Self-esteem as a mediator in familial aggregation of anxiety/depression

The fact that low self-esteem partially mediated the associations between parental and offspring anxiety/depression is in accordance with the developmental model detailing that children of depressed mothers are exposed to risks that may eventually create a vulnerability for low self-esteem, which over time increases the risk for depression, especially in adolescence [34,35]. Our findings also support previous studies showing that children of parents with depression have lower self-esteem than children of healthy parents [2,29-32]. Likewise, our results support previous findings that offspring self-worth partly mediates the associations between maternal and offspring depression [22]. Again, our study demonstrates the role of fathers by indicating that self-esteem also partly mediates associations between paternal and offspring symptoms of anxiety/depression in addition to associations between maternal and offspring symptoms. These results also emphasise the importance of including both mothers and fathers in studies of familial aggregation of mental health problems. Additionally, our findings indicated that self-esteem partly mediates the associations between symptoms of both anxiety and depression, as suggested in the tripartite model [58], and not only symptoms of depression. Future research should examine whether self-esteem also mediates parental and offspring anxiety. Because different anxiety disorders are differently related to the factors of the tripartite model [83,84], it will also be important to distinguish among anxiety disorders when further examining the etiological role of self-esteem.

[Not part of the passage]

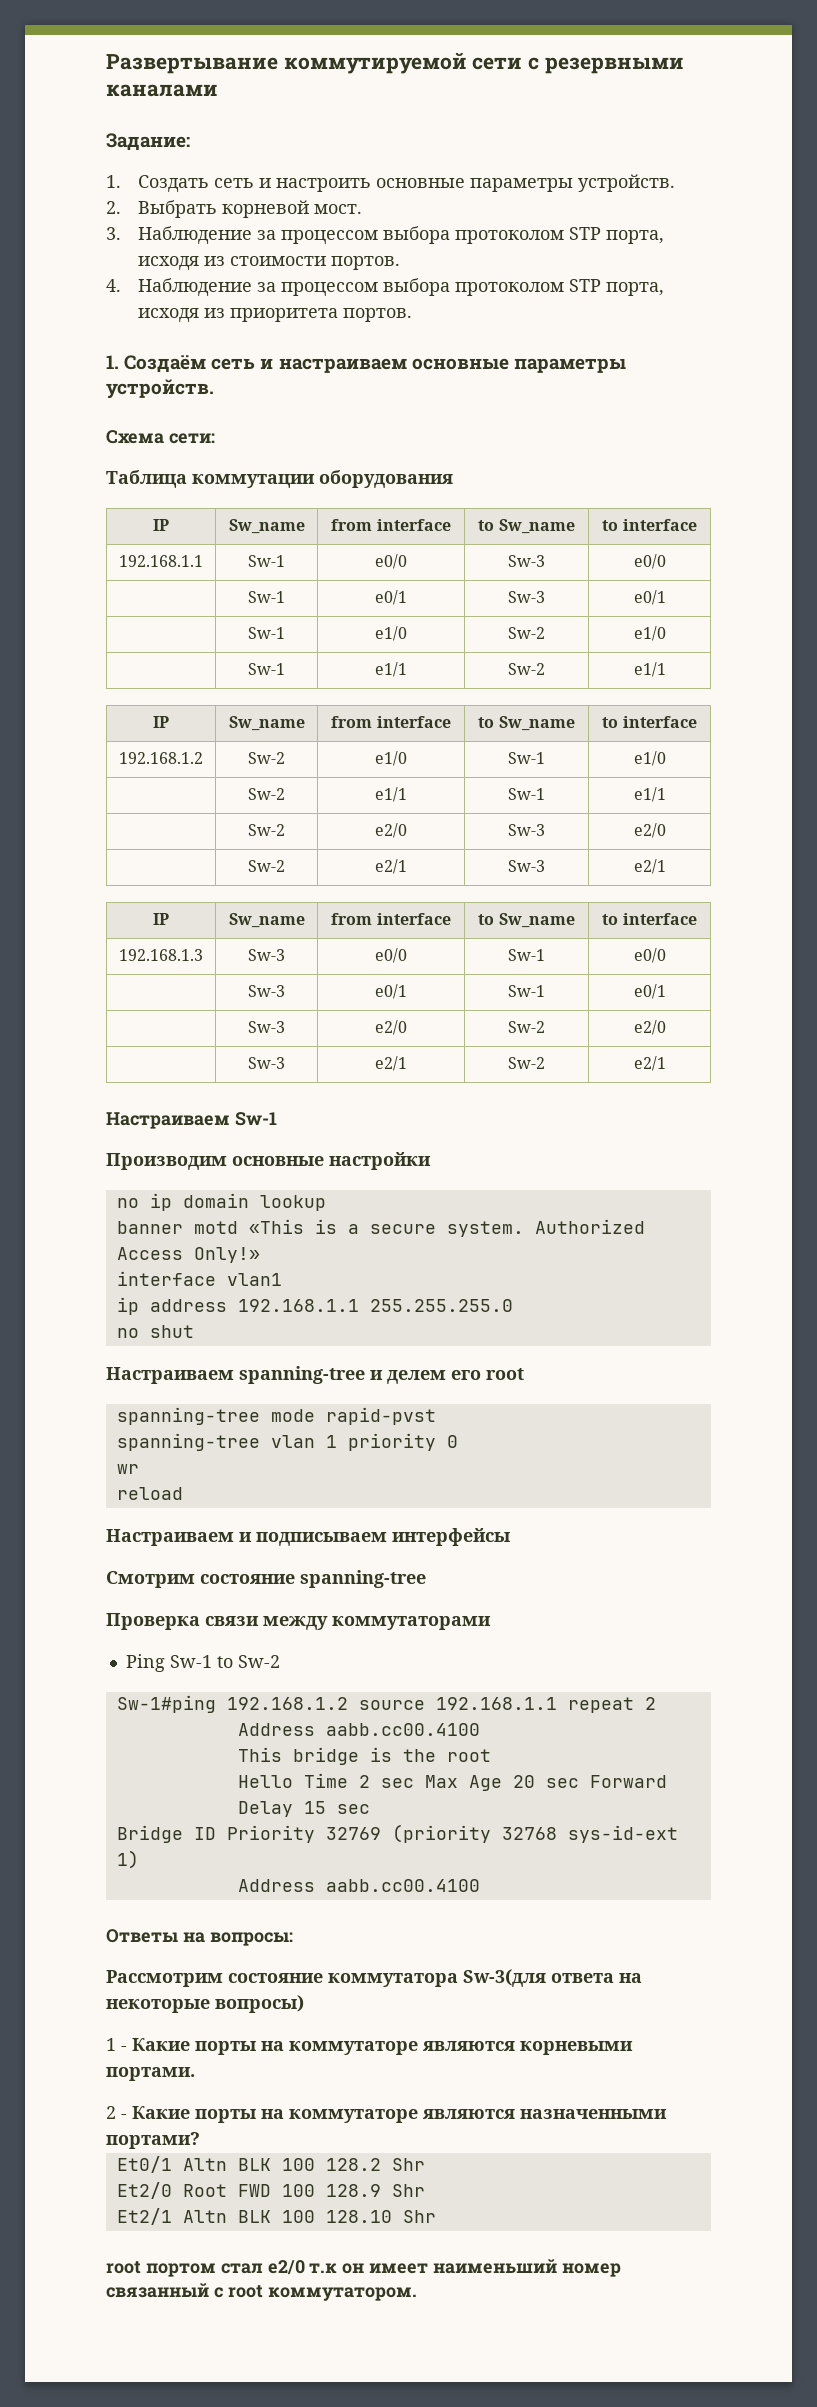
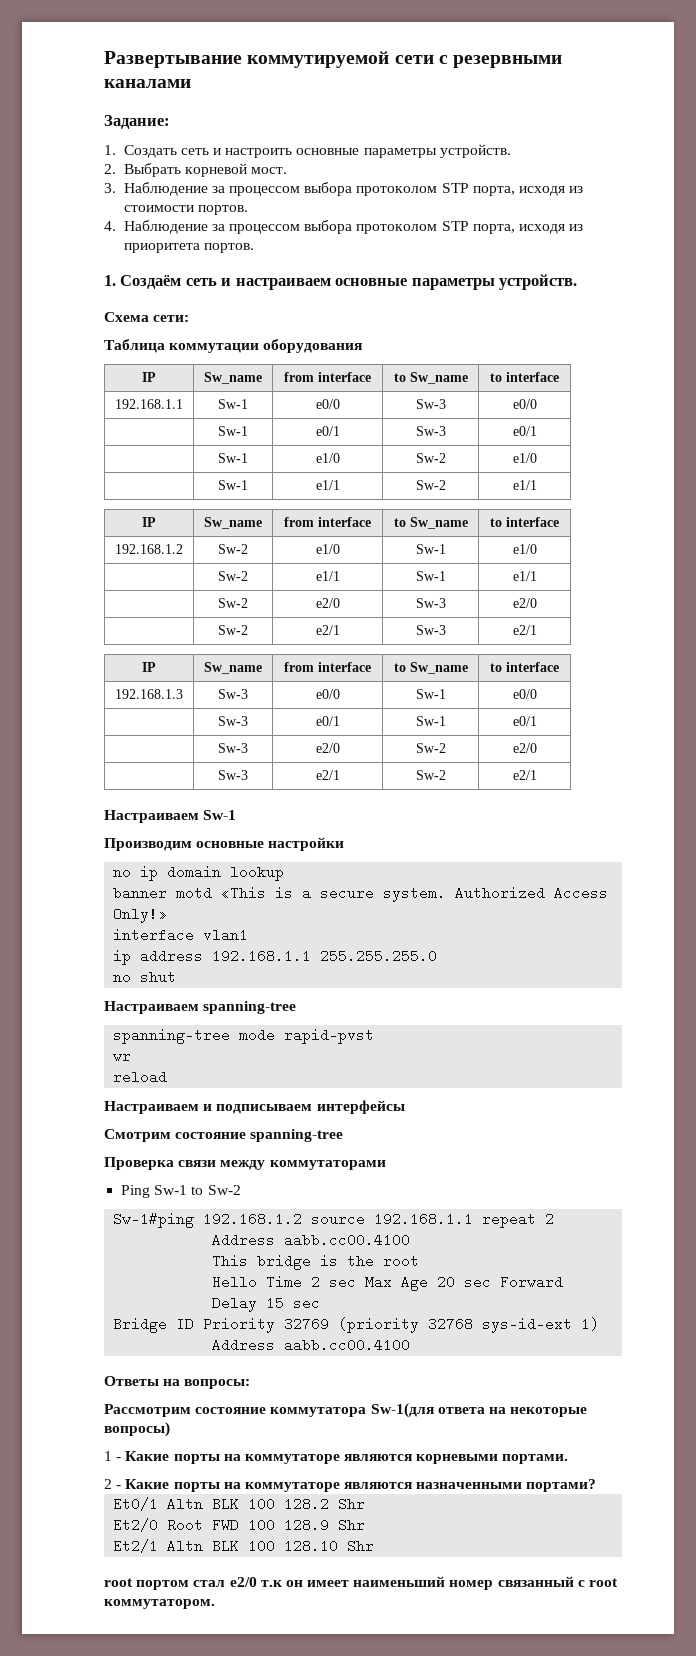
[370,1368,524,1384] и делем его root -> (297, 1007) none
[116,1433,458,1451] // spanning-tree vlan 1 priority 0 -> (375, 1036) none
[463,1969,546,1987] Sw-3(для -> [370,1403,434,1418] Sw-1(для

Physical activity as a moderator in familial aggregation of anxiety/depression

Our findings suggested that physical activity moderates the direct associations between maternal and offspring anxiety/depression but not between paternal and offspring anxiety/depression. Additionally, physical activity did not moderate the indirect paths associating parental and offspring anxiety/depression via self-esteem. As we have not been able to find studies examining the role of physical activity in familial aggregation of anxiety and depression, these findings should serve as the basis for further research on this subject. Nonetheless, our findings support studies showing an inverse association between physical activity and anxiety/depression [42,43,45] because maternal and adolescent anxiety/depression were not associated in adolescents reporting self-initiated physical activity beyond that prescribed in school. This indicates that physical activity can act as an important protective factor against anxiety/depression in adolescents with mothers with such problems. Hence, beyond treating adults with symptoms of anxiety/depression, it is important that professionals working in the primary care services also inform about the positive effects of and encourage physical activity in the family.

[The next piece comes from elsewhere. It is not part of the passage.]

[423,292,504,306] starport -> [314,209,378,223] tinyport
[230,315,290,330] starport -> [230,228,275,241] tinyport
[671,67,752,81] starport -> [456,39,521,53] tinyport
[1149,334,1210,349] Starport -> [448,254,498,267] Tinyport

Physical activity did not moderate the associations between paternal and offspring anxiety/depression. This may be explained by the fact that a father’s physical activity is shown to be one of the strongest predictors for physical activity in adolescents, whereas a mother’s physical activity appears less important [85-87]. This is corroborated by the finding that fathers with anxiety/depression were significantly less physically active than healthy fathers. Thus, the offspring of fathers with anxiety/depression may also be less physically active, whereas in families with a healthy and physically active father, adolescents most likely exercise more. Further research is necessary to examine these hypotheses.

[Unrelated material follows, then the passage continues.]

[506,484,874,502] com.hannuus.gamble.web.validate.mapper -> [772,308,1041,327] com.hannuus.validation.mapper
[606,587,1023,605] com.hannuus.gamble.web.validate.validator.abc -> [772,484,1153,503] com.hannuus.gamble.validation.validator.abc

Biochemical, physiological and psychological mechanisms explaining the relationships between physical activity and anxiety/depression have been proposed [14,88,89]. One of the most important psychological mechanisms is the distraction hypothesis, which posits that the “time out” from difficult thoughts during exercise results in reduced anxiety and depression [90]. Another possible mechanism stems from the self-determination theory [41], which claims that physical activity may increase feelings of autonomy, competence and provide more possibilities for social interaction, which are properties shown to increase self-esteem and reduce anxiety and depression [91]. Finally, physical activity may reduce anxiety and depression by increasing self-esteem [49], but in this study, physical activity did not affect the paths associating parental and offspring anxiety/depression via self-esteem. However, the regular activity group did have a significantly higher self-esteem than the low activity group. Physical activity may potentially increase self-esteem or vice versa, but further research is necessary to explore the precise nature of these relationships.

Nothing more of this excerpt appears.